El presidente de los Estados Unidos
Donald Trump pretende abolir el actual sistema de relaciones.
'El mundo de Trump'
La impresentable escalada verbal entre el presidente de EE UU, Donald Trump, y el líder norcoreano, Kim Jong-un, más allá de un intercambio de bravatas impropio incluso de una pelea de adolescentes, muestra hasta qué punto la concepción que tiene el mandatario estadounidense de las relaciones internacionales le incapacita para lidiar con crisis complejas que, mal conducidas —como es el caso—, pueden tener graves consecuencias.
Debería resultar innecesario decir que Estados Unidos y Corea del Norte no son equiparables. Y en primer lugar por el régimen de libertad y derechos de que disfrutan sus ciudadanos. La democracia más poderosa del mundo no juega de ninguna manera en el mismo plano que una oscura dictadura comunista hereditaria. Pero es precisamente eso mismo lo que debería recordar el inquilino de la Casa Blanca cuando se sube al principal atril de la comunidad de naciones —la Asamblea General de Naciones Unidas— y comienza a exponer su visión de lo que va ser el mundo durante los próximos años. Y debe ser cualquier cosa menos un lugar donde vuelen los insultos y las amenazas nada veladas.

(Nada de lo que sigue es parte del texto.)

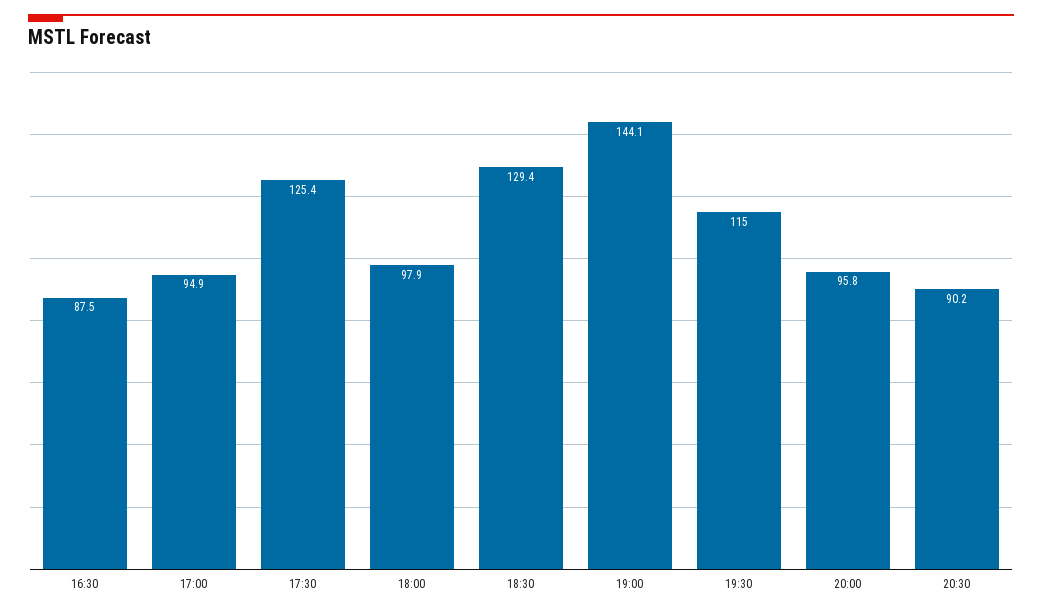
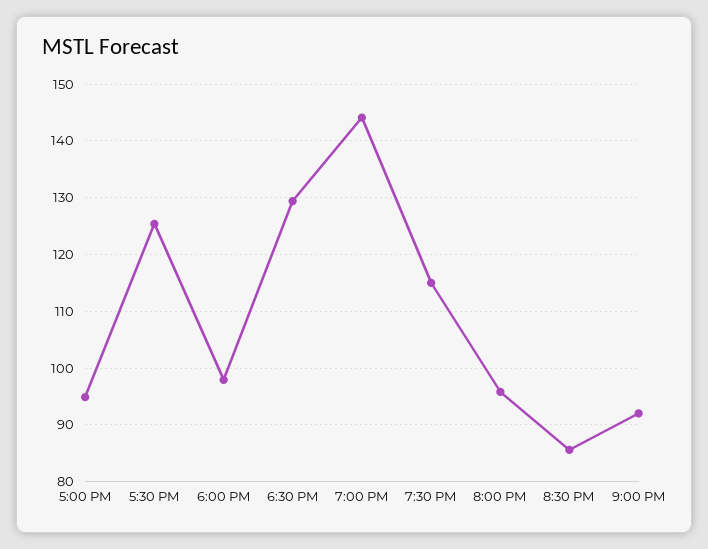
16:30: 87.5 -> none
20:30: 90.2 -> 86
9:00 PM: none -> 92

Sin embargo, siendo alarmante el grado de hostilidad al que están llegando las cosas en la crisis norcoreana, el presidente de EE UU ha deslizado una idea todavía más preocupante a medio y largo plazo para la supervivencia del actual sistema de relaciones diplomáticas. En una suerte de aplicación del neoliberalismo económico salvaje al diálogo entre las naciones, Trump ha proclamado su visión de una comunidad internacional compuesta por fuertes naciones-Estado cada una mirando primero —y proclamando— el propio interés por encima de cualquier otra consideración. El mandatario estadounidense añadió que esto facilitaría unas relaciones pacíficas obviando —o ignorando— que ese sistema fue el que imperó durante todo el siglo XIX y tuvo un dramático resultado plasmado en dos Guerras Mundiales con cientos de millones de muertos y un mundo dividido durante los siguientes 70 años. Un sistema en el que, por cierto, Estados Unidos optó por no participar prefiriendo quedar aislado la mayor parte del tiempo hasta que algunos de sus mandatarios entendieron —a la fuerza— que vivimos en un planeta donde ya no es posible encerrarse.
Desde 1945 —con sus altos y bajos y sus, tristemente, numerosísimas excepciones— la comunidad internacional ha encontrado y afianzado un sistema para vivir en paz y dirimir conflictos mediante la negociación y la intervención de grupos de países, a veces sin ningún interés directo en un problema en concreto. Un sistema integrador que incluso ha dado ejemplos de gran éxito en términos de democracia y progreso como en el caso de la Unión Europea tan despreciada por Trump. Sustituir los foros de diálogo multilaterales por conciliábulos a dos donde se suponga que el egoísmo —mal llamado por Trump patriotismo— es el garante de que todo salga bien es, sencillamente, un ejercicio dialéctico difícil de creer. Todavía peor, en sus palabras el presidente estadounidense deslizó que en ese sistema cada país podría organizarse según sus diferencias. ¿Deben dejar de importarnos las violaciones de derechos humanos en otros lugares? Decididamente, el mundo de Donald Trump no será mejor.